One maggot, when it crawls to a crumb, always takes one or two bites and crawls on to the next crumb. Another virtually identical fruit fly maggot arrives at a crumb, settles down, and eats every bit before moving on toward the next crumb.
The difference between the first mouse and the second, the mother superior and the mother inferior, is that one of them has a normal set of mouse genes and the other is missing a gene called fosB. The difference between the well-trimmed mouse and the unkempt mouse is that the second mouse has a problem in a gene called disheveled. The difference between the roving maggot and the sitting maggot is a single letter of genetic code in a fruit fly gene called foraging, also known as dgk2, at map position 24A3–C5 on the left arm of the second chromosome.
The laboratories that engineered the mice are at Harvard Medical School and the U.S. National Human Genome Research Institute in Washington. The laboratories that created the roving and sitting maggots are in the open air, because this is a natural variation. Roving and sitting maggots are found wherever fruit fly larvae wriggle out of fruit fly e
ggs, which is virtually every temperate spot on the planet. Every fruit fly has to creep on the face of the earth for a few days as a maggot before it can metamorphose and take to the air. Apparently, among maggots both rovers and sitters are viable personality types.
Every human being also has a copy of the mouse gene disheveled, the gene that is damaged in that unbarbered and unsocial mouse. Every fruit fly has a copy of disheveled too. In fact, like so many thousands of genes that now interest biologists, disheveled was first discovered in fruit flies. Drosophilists named it disheveled because a fly with a disordered form of that particular gene always pops out of the egg with his chest hairs in disarray.

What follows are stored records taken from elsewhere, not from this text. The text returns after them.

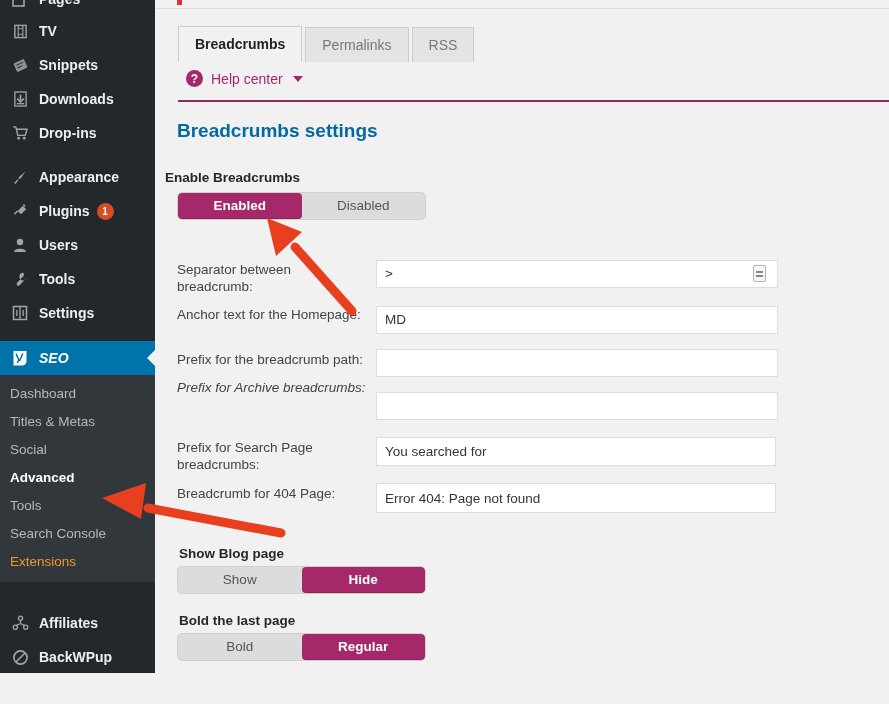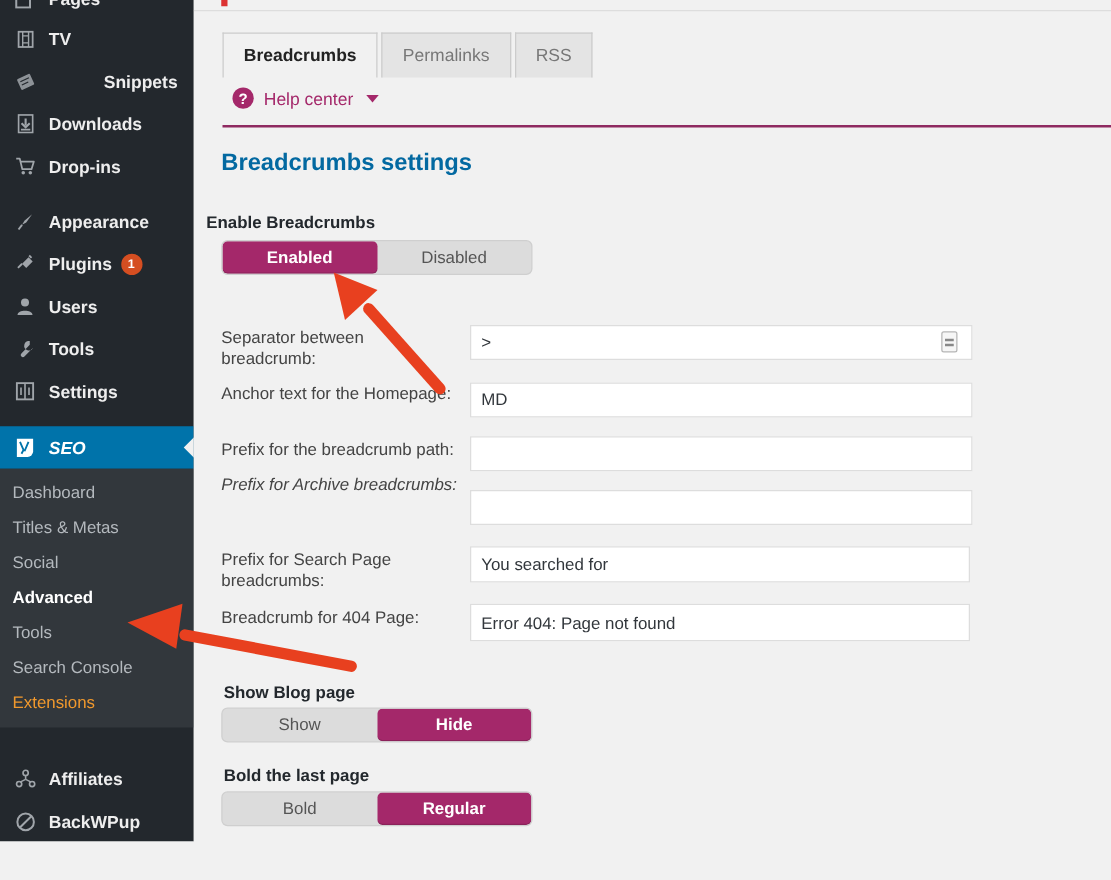--- a/index.html
+++ b/index.html
@@ -133,20 +133,21 @@
     width: 734px;
     height: 1px;
     background: #dddddd;
   }
 
   
   .tabs {
     position: absolute;
     left: 23px; top: 26px;
     display: flex;
+    align-items: flex-end;
   }
   .tab {
     border: 1px solid #ccc;
     border-bottom: none;
     background: #e4e4e4;
     color: #777;
     font-size: 14px;
     padding: 9px 16px 9px 16px;
     margin-right: 3px;
     line-height: 16px;
@@ -308,21 +309,21 @@
             <rect x="2" y="1.5" width="12" height="13" fill="none" stroke="currentColor" stroke-width="1.5"></rect>
             <line x1="5.5" y1="1.5" x2="5.5" y2="14.5" stroke="currentColor" stroke-width="1.2"></line>
             <line x1="10.5" y1="1.5" x2="10.5" y2="14.5" stroke="currentColor" stroke-width="1.2"></line>
             <line x1="5.5" y1="5" x2="10.5" y2="5" stroke="currentColor" stroke-width="1"></line>
             <line x1="5.5" y1="11" x2="10.5" y2="11" stroke="currentColor" stroke-width="1"></line>
           </svg>
       </span>
       <span class="mi-label">TV</span>
     </div>
 
-    <div class="menu-item" style="position:absolute; left:0; top:48px; width:155px;gap:44px;">
+    <div class="menu-item" style="position:absolute; left:0; top:48px; width:155px;">
       <span class="mi-icon">
         <svg width="17" height="17" viewBox="0 0 18 18">
             <g transform="rotate(-25 9 9)">
               <rect x="3" y="4" width="12" height="10" rx="1" fill="currentColor" opacity="0.85"></rect>
               <line x1="5" y1="7" x2="13" y2="7" stroke="#23282d" stroke-width="1"></line>
               <line x1="5" y1="10" x2="11" y2="10" stroke="#23282d" stroke-width="1"></line>
             </g>
           </svg>
       </span>
       <span class="mi-label">Snippets</span>

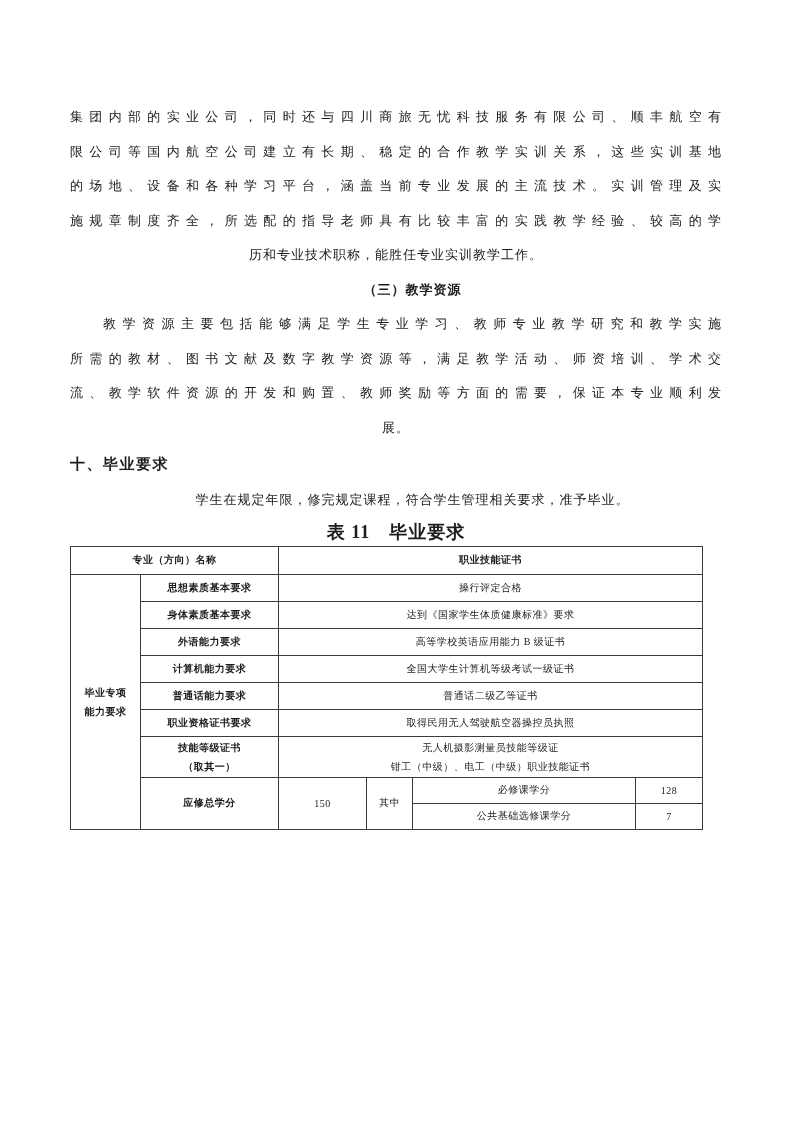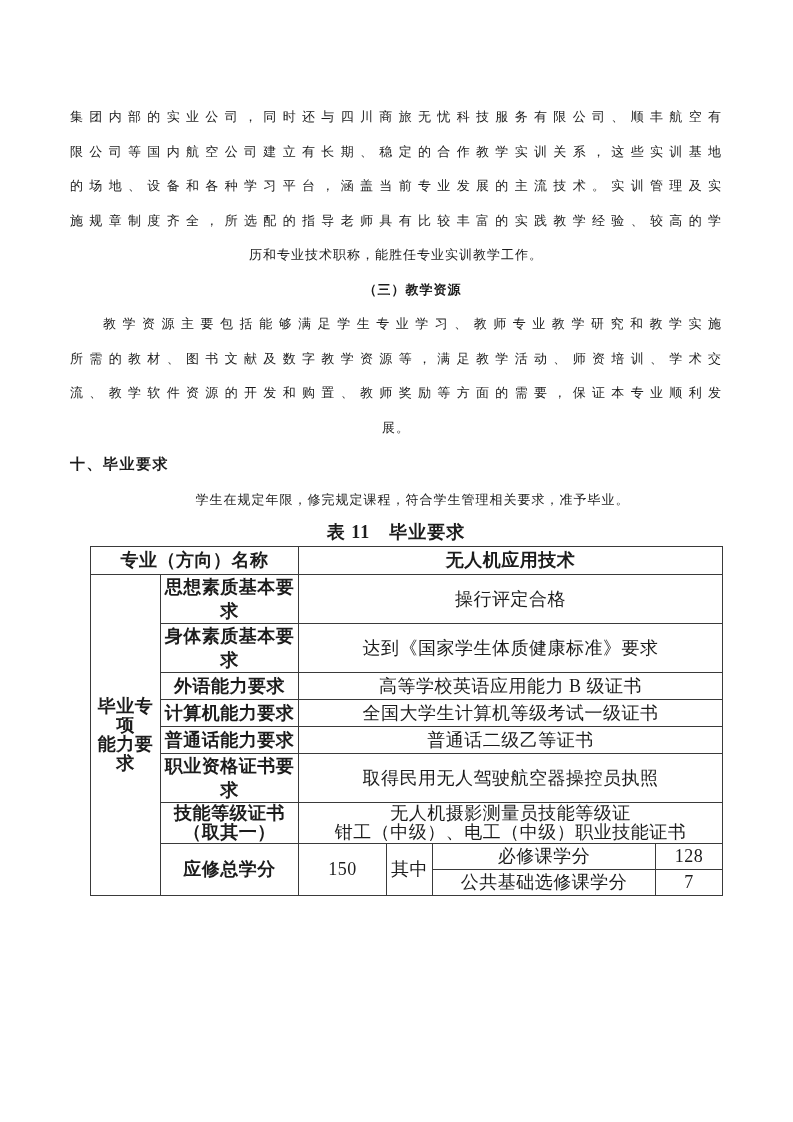--- a/index.html
+++ b/index.html
@@ -10,22 +10,22 @@
   }
   .content{position:absolute;left:70px;top:100px;width:652px;}
   .ln{line-height:34.5px;font-size:13px;letter-spacing:1px;}
   .jf{text-align:justify;text-align-last:justify;}
   .lf{text-align:center;}
   .ind{text-indent:33px;}
   .h3l{font-weight:bold;}
   .h2l{font-size:15px;font-weight:bold;line-height:38px;letter-spacing:1.5px;}
   .cap{height:28px;line-height:28px;text-align:center;font-size:18px;font-weight:bold;letter-spacing:1px;}
   table.grad{
-    margin-left:20px;width:632px;border-collapse:collapse;table-layout:fixed;
-    font-size:18px;letter-spacing:0.5px;
+    margin-left:0;width:632px;border-collapse:collapse;table-layout:fixed;
+    font-size:10px;letter-spacing:0.5px;
   }
   table.grad td{
     border:1px solid #3a3a3a;text-align:center;vertical-align:middle;
     padding:0 2px;overflow:hidden;
   }
   td.b{font-weight:bold;}
   .two{line-height:19px;}
   .rh td{height:27px;}
   .rr td{height:26px;}
   .rs td{height:40px;}
@@ -64,21 +64,21 @@
         <col style="width:70px">
           <col style="width:138px">
           <col style="width:88px">
         <col style="width:46px">
           <col style="width:223px">
           <col style="width:67px">
       </colgroup>
       <tbody>
           <tr class="rh">
         <td class="b" colspan="2">专业（方向）名称</td>
-        <td class="b" colspan="4">无人机应用技术</td>
+        <td class="b" colspan="4">职业技能证书</td>
       </tr>
       <tr class="rr">
         <td class="b" rowspan="9">
           <div class="two">毕业专项</div>
           <div class="two">能力要求</div>
         </td>
         <td class="b">思想素质基本要求</td>
         <td colspan="4">操行评定合格</td>
       </tr>
       <tr class="rr">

Portrait of a maggot, in a scanning electron micrograph. Some fruit-fly maggots are rovers, nibbling here and there and moving on; other maggots are sitters, eating every bite before moving on. The difference between the rover and the sitter is a single letter of genetic code in a gene called foraging. (Illustrations credit 18.1)
WE LOOK AROUND the family table and see some fragments of behavior that seem to come out of nowhere, other fragments that we recognize instantly. Often it is ourselves we recognize. We catch glimpses of the way we chew or talk, laugh or frown, right down to the way we pour from a pot or sip from a cup. The secret faces of our inner lives glance back at us from the fracturing ripples of the gene pool. We also catch glimpses of ourselves in the faces of our animals, as if they, too, are reflected in the same wavering pool. These resemblances will fascinate the last human generation as they fascinated the first.